Numerical Modeling of Unsaturated Flow in Wastewater Soil Absorption Systems

Abstract

AbstractIt is common practice in the United States to use wastewater soil absorption systems (WSAS) to treat domestic wastewater. WSAS are expected to provide efficient, long‐term removal of wastewater contaminants prior to ground water recharge. Soil clogging at the infiltrative surface of WSAS occurs due to the accumulation of suspended solids, organic matter, and chemical precipitates during continued wastewater infiltration. This clogging zone (CZ) creates an impedance to flow, restricting the hydraulic conductivity and rate of infiltration. A certain degree of clogging may improve the treatment of wastewater by enhancing purification processes, in part because unsaturated flow is induced and residence times are significantly increased.
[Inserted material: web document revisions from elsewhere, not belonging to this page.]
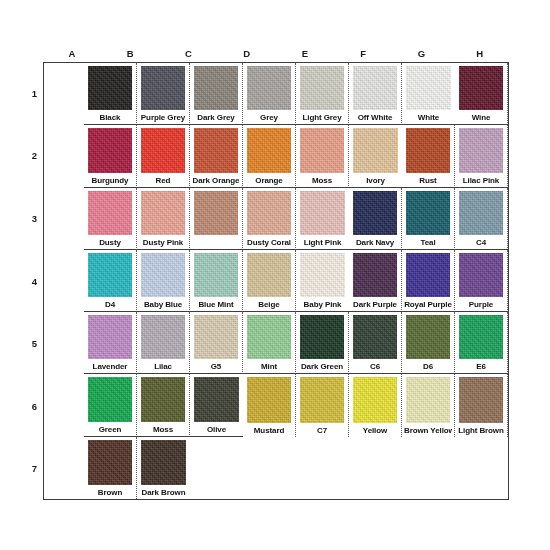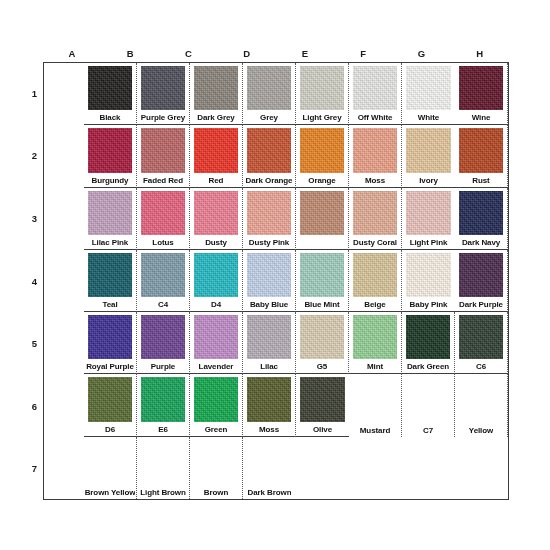"Faded Red" div.swatch-cell { html: <div> <div></div> <div>Faded Red</div> </div> -> none }
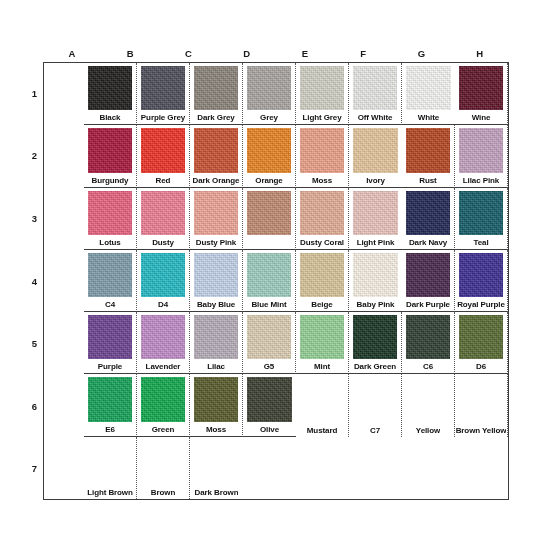"Lotus" div.swatch-cell { html: <div> <div></div> <div>Lotus</div> </div> -> none }
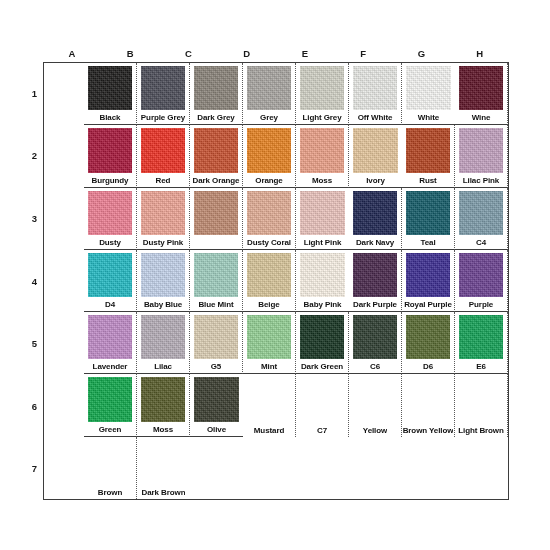"Mustard" .swatch-cell.last-row { align-items: center -> none }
However, if clogging becomes excessive, the wastewater pond height at the infiltrative surface can rise to a level where system failure occurs. The numerical model HYDRUS‐2D is used to simulate unsaturated flow within WSAS to better understand the effect of CZs on unsaturated flow behavior and hydraulic retention times in sandy and silty soil. The simulations indicate that sand‐based WSAS with mature CZs are characterized by a more widely distributed flow regime and longer hydraulic retention times. The impact of clogging on water flow within the silt is not as substantial. For sand, increasing the hydraulic resistance of the CZ by a factor of three to four requires an increase in the pond height by as much as a factor of five to achieve the same wastewater loading. Because the degree of CZ resistance directly influences the pond height within a system, understanding the influence of the CZ on flow regimes in WSAS is critical in optimizing system design to achieve the desired pollutant‐treatment efficiency and to prolong system life.